Bizarre tout de même que les seules réactions trollesques à mon post proviennent d'un émigré et d'un ex-annexé germain  :Wink:   :Mr. Green:   :Laughing: 

[/hyper troll visqueux]

@lmarcini : mais toi je t'aime !  :Wink:   :Laughing: 

----------

## Enlight

 *ghoti wrote:*   

>  *Enlight wrote:*    *Trevoke wrote:*   /mega-troll
> 
> Si si c'est le forum Francais ET VOUS ETES TOUS DES INVITES ROGNTUDJUUU!
> 
> /mega-troll off 
> ...

 

Argl...

mayde, mayde, l'ennemi à fait feu... sommes touchés...

----------

## titoucha

Houla ça tire à vue ici   :Laughing: 

J'aimes bien le principe de la francophonie, on est pas tous français ici.   :Wink: 

----------

## Leander256

Roooooh mais c'est fini tous ces trolls velus ? Je me doutais que j'aurais quelques réactions de ce type, mais je suis sûr qu'on peut quand même envisager une réflexion intéressante quant à la mondialisation de nos distributions (et les délocalisations de membres du forum, etc.).

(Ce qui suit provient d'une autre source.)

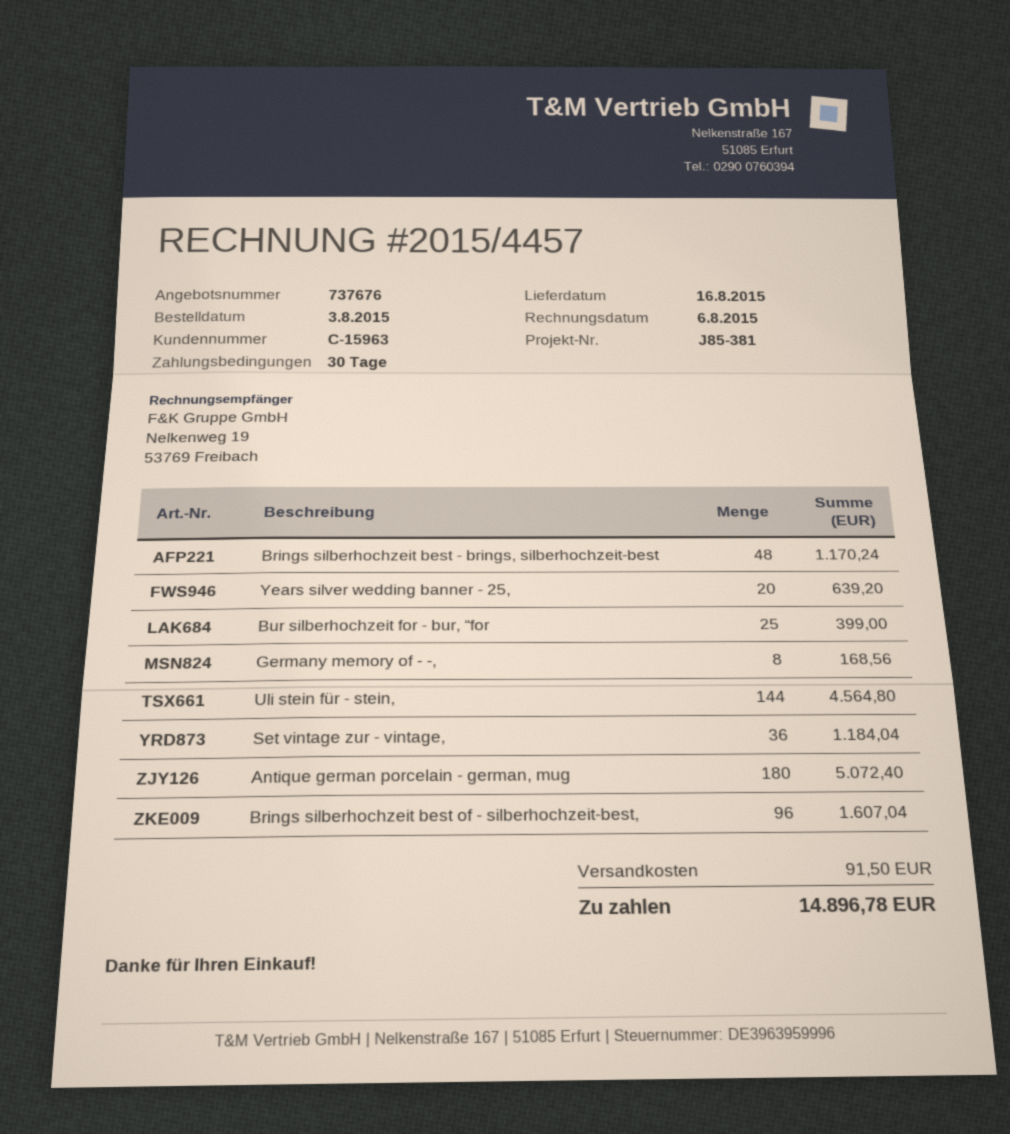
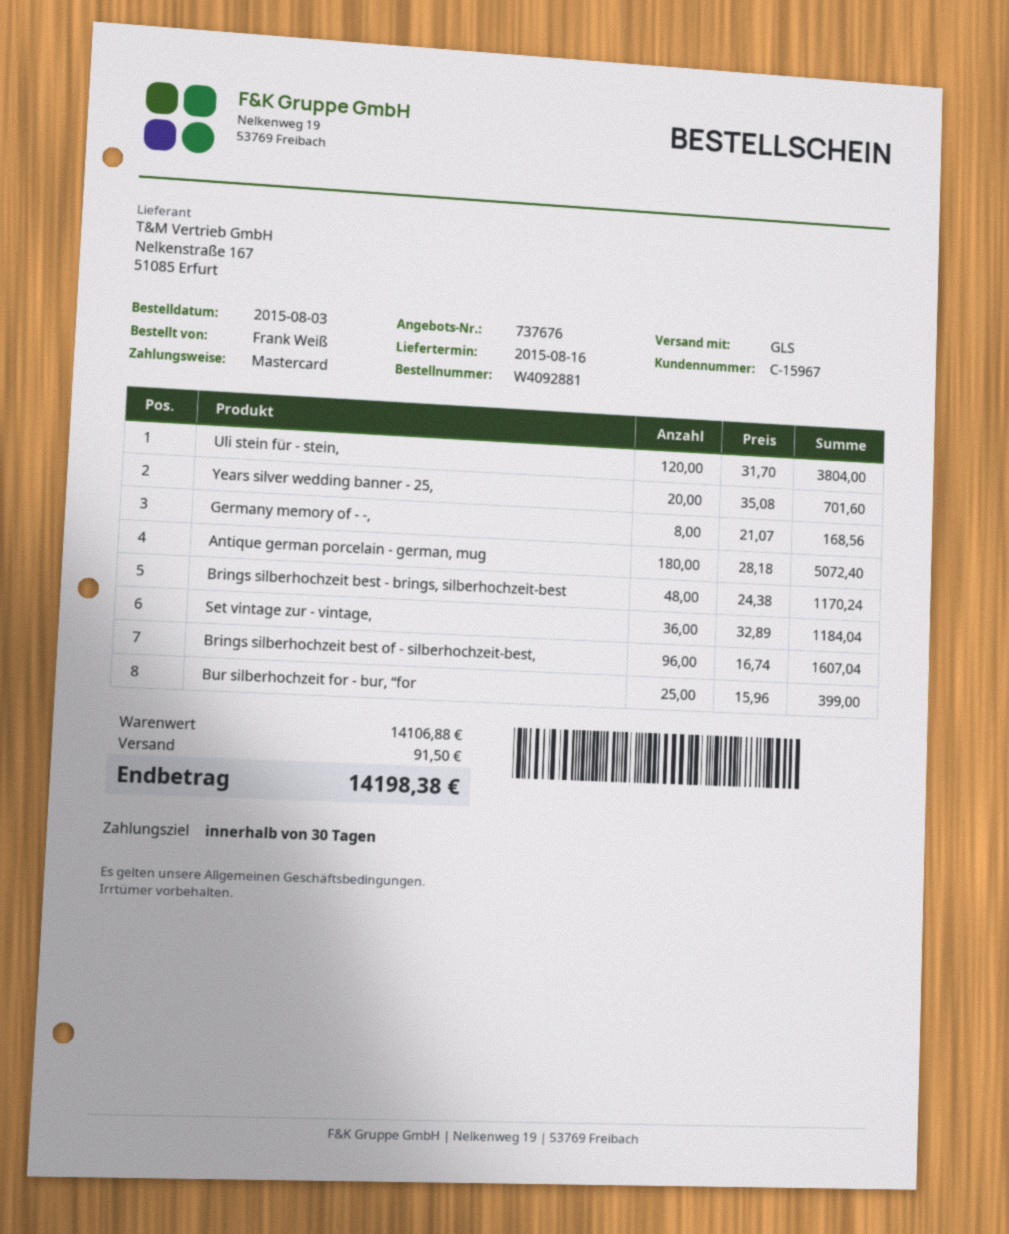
customer number: C-15963 -> C-15967
Years silver wedding banner - 25,: 20 for 639.20 -> 20 for 701.60
Uli stein für - stein,: 144 for 4564.80 -> 120 for 3804.00
total: 14896.78 -> 14198.38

Je suis conscient que les jeux de caractères peuvent poser problème, principalement parce que le forum n'est pas en unicode mais en iso8859-1 (enfin Firefox détecte du Windows-1252 mais ça me ferait mal), ça ferait désordre. Ensuite pour ce qui est de français ou francophone, je dois dire que je n'en pense rien. Les utilisateurs sont francophones, la langue est le français, pour moi les deux sont valables  :Razz:  Pour finir je ne peux pas faire grand chose en relecture de GWN parce que je n'ai ni dico français ni dico anglais (mon harrap's me manque), mais dans deux semaines je rentre au pays des fromages qui puent ( :Crying or Very sad: ) et je pourrai m'y remettre sérieusement.

----------

## Trevoke

 *ghoti wrote:*   

> [hyper troll visqueux]
> 
> Bizarre tout de même que les seules réactions trollesques à mon post proviennent d'un émigré et d'un ex-annexé germain   
> 
> [/hyper troll visqueux]

 

 :Laughing: 

Joli retour! poisson : 1, moi : 0

De toute facon, vous me connaissez, hein, si je ne suis pas d'accord, je le dis. Si je trolle c'est que j'ai rien d'autre a faire.  :Wink: 

(non, je ne traduirai pas la GWN, j'ai deja donne merci).

----------

## PabOu

 *Leander256 wrote:*   

> Pour finir je ne peux pas faire grand chose en relecture de GWN parce que je n'ai ni dico français ni dico anglais (mon harrap's me manque), mais dans deux semaines je rentre au pays des fromages qui puent (:cry:) et je pourrai m'y remettre sérieusement.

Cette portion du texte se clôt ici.